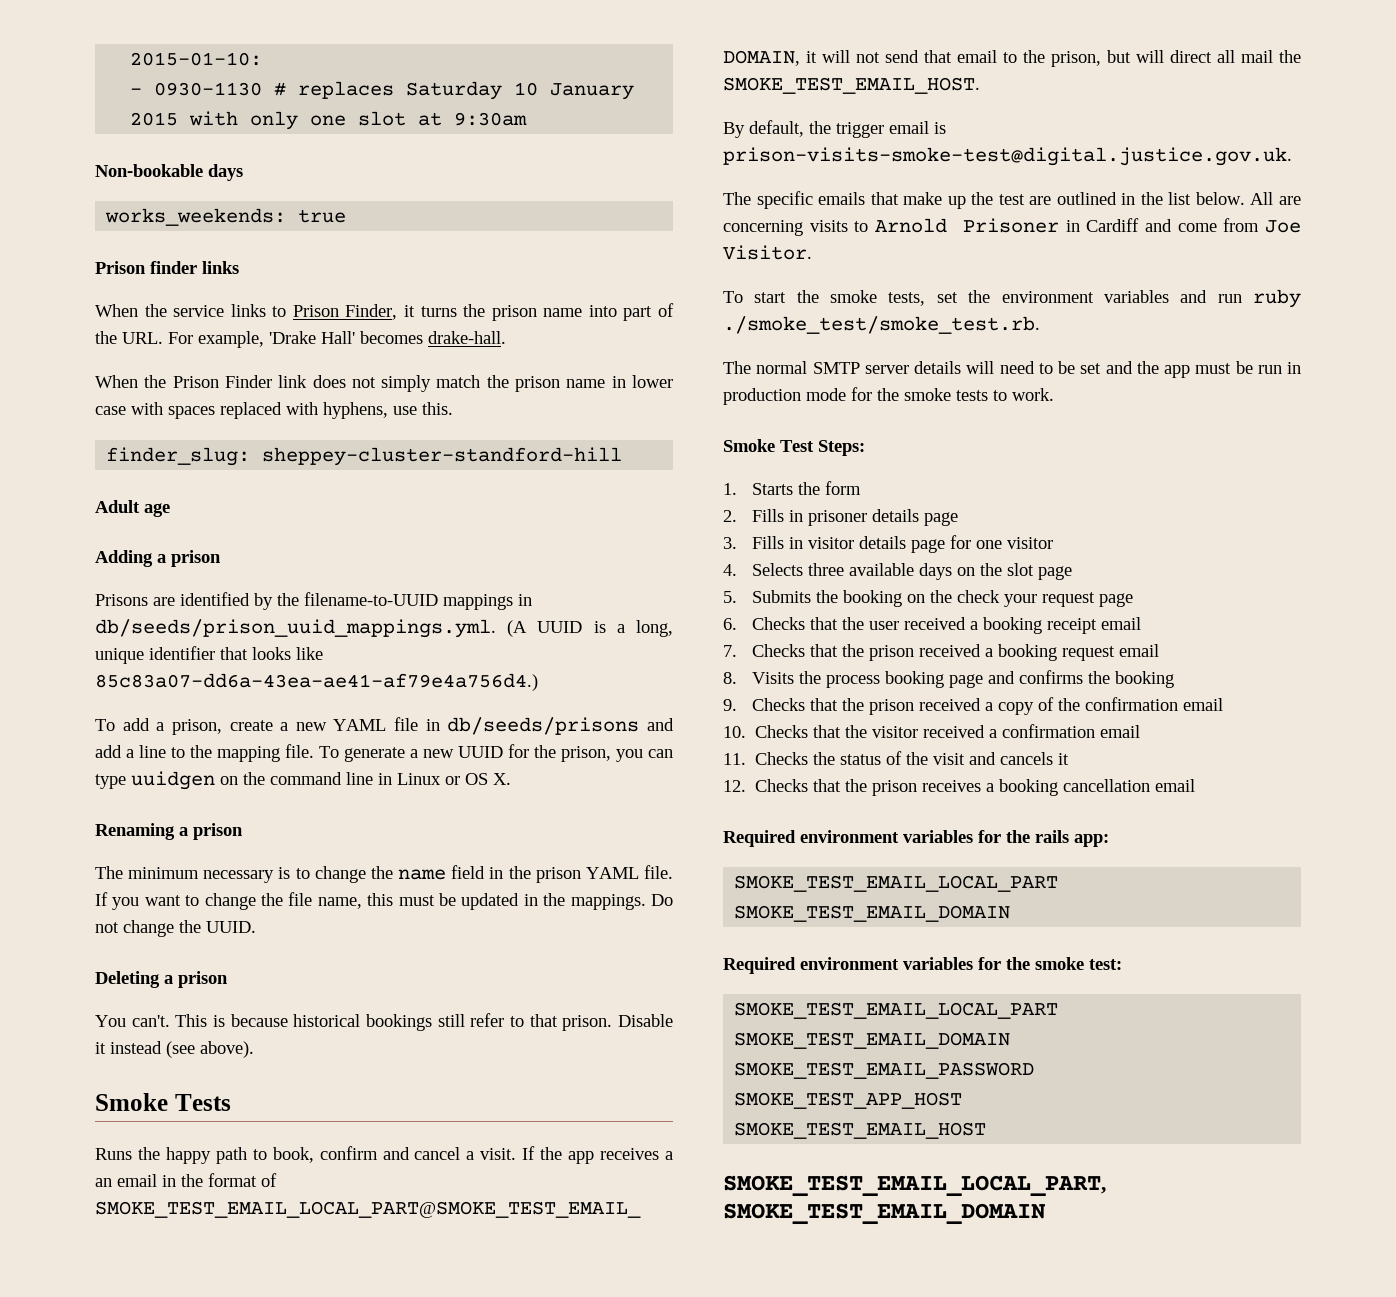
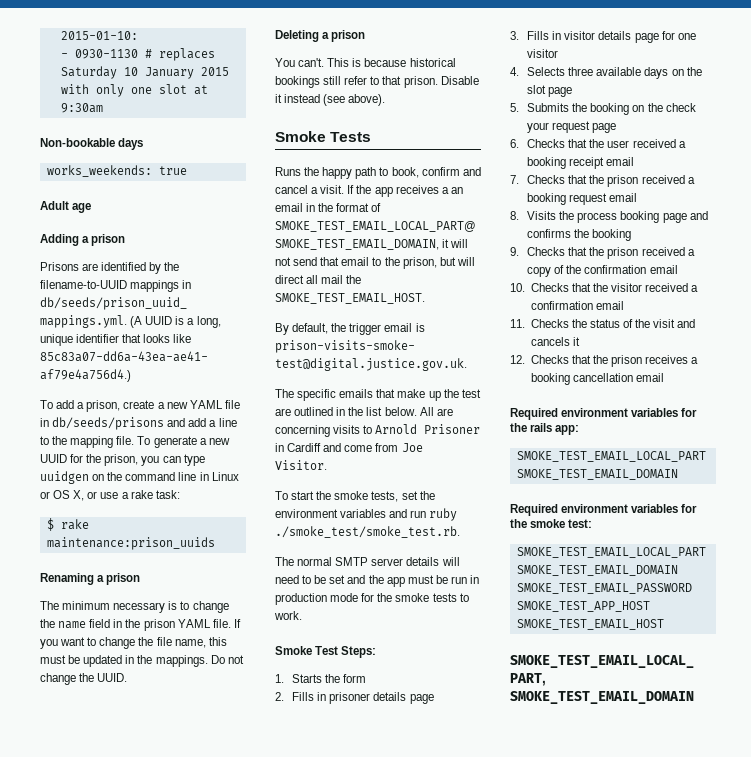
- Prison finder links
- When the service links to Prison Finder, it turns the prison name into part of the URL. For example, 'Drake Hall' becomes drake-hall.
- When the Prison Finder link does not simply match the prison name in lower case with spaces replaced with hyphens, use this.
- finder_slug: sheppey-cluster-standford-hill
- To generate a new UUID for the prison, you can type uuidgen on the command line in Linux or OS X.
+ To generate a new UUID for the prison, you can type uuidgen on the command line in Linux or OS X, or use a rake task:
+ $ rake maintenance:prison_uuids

→ Task description
Please filter the entries above down to the lines holding "name" and copy them.

→ Response below
- When the service links to Prison Finder, it turns the prison name into part of the URL. For example, 'Drake Hall' becomes drake-hall.
- When the Prison Finder link does not simply match the prison name in lower case with spaces replaced with hyphens, use this.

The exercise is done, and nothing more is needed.